Exercise prompt: Copy out all of the entries exactly as they appear.

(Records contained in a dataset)
——————
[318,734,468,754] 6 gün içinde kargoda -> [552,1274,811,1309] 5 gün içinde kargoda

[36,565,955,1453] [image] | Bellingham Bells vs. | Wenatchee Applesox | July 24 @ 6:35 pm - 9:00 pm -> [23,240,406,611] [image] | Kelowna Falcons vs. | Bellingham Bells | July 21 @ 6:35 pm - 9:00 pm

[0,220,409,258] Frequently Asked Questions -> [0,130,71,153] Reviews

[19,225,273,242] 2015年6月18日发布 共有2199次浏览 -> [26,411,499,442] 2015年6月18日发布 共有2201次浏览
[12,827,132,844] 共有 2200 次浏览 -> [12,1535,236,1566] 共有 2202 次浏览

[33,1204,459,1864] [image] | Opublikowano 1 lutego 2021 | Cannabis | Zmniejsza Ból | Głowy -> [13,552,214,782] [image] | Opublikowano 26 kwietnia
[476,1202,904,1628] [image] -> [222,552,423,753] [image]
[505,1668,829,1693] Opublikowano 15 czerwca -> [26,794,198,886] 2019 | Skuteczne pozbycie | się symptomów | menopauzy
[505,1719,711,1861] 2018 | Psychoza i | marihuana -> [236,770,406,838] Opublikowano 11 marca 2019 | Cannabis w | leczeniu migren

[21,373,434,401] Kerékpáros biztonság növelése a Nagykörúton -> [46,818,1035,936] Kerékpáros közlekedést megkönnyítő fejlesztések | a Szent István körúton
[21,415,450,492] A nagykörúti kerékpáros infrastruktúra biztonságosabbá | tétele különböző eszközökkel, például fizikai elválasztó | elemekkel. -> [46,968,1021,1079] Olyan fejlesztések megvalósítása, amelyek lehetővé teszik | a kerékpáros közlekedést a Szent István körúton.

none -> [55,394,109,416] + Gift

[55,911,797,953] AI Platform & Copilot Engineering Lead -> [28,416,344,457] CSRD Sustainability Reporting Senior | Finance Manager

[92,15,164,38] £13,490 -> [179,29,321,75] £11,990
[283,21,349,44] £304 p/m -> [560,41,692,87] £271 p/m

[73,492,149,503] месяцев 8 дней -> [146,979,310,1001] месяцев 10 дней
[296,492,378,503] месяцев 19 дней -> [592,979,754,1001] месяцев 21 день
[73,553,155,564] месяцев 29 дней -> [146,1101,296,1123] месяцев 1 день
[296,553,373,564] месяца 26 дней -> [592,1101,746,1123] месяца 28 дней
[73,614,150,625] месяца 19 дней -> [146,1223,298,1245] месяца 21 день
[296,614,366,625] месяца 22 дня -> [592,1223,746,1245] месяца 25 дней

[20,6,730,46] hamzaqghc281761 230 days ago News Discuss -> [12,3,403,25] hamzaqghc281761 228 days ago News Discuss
——————
Solution for this task:
[318,734,468,754] 6 gün içinde kargoda -> [552,1274,811,1309] 5 gün içinde kargoda

[36,565,955,1453] [image] | Bellingham Bells vs. | Wenatchee Applesox | July 24 @ 6:35 pm - 9:00 pm -> [23,240,406,611] [image] | Kelowna Falcons vs. | Bellingham Bells | July 21 @ 6:35 pm - 9:00 pm

[0,220,409,258] Frequently Asked Questions -> [0,130,71,153] Reviews

[19,225,273,242] 2015年6月18日发布 共有2199次浏览 -> [26,411,499,442] 2015年6月18日发布 共有2201次浏览
[12,827,132,844] 共有 2200 次浏览 -> [12,1535,236,1566] 共有 2202 次浏览

[33,1204,459,1864] [image] | Opublikowano 1 lutego 2021 | Cannabis | Zmniejsza Ból | Głowy -> [13,552,214,782] [image] | Opublikowano 26 kwietnia
[476,1202,904,1628] [image] -> [222,552,423,753] [image]
[505,1668,829,1693] Opublikowano 15 czerwca -> [26,794,198,886] 2019 | Skuteczne pozbycie | się symptomów | menopauzy
[505,1719,711,1861] 2018 | Psychoza i | marihuana -> [236,770,406,838] Opublikowano 11 marca 2019 | Cannabis w | leczeniu migren

[21,373,434,401] Kerékpáros biztonság növelése a Nagykörúton -> [46,818,1035,936] Kerékpáros közlekedést megkönnyítő fejlesztések | a Szent István körúton
[21,415,450,492] A nagykörúti kerékpáros infrastruktúra biztonságosabbá | tétele különböző eszközökkel, például fizikai elválasztó | elemekkel. -> [46,968,1021,1079] Olyan fejlesztések megvalósítása, amelyek lehetővé teszik | a kerékpáros közlekedést a Szent István körúton.

none -> [55,394,109,416] + Gift

[55,911,797,953] AI Platform & Copilot Engineering Lead -> [28,416,344,457] CSRD Sustainability Reporting Senior | Finance Manager

[92,15,164,38] £13,490 -> [179,29,321,75] £11,990
[283,21,349,44] £304 p/m -> [560,41,692,87] £271 p/m

[73,492,149,503] месяцев 8 дней -> [146,979,310,1001] месяцев 10 дней
[296,492,378,503] месяцев 19 дней -> [592,979,754,1001] месяцев 21 день
[73,553,155,564] месяцев 29 дней -> [146,1101,296,1123] месяцев 1 день
[296,553,373,564] месяца 26 дней -> [592,1101,746,1123] месяца 28 дней
[73,614,150,625] месяца 19 дней -> [146,1223,298,1245] месяца 21 день
[296,614,366,625] месяца 22 дня -> [592,1223,746,1245] месяца 25 дней

[20,6,730,46] hamzaqghc281761 230 days ago News Discuss -> [12,3,403,25] hamzaqghc281761 228 days ago News Discuss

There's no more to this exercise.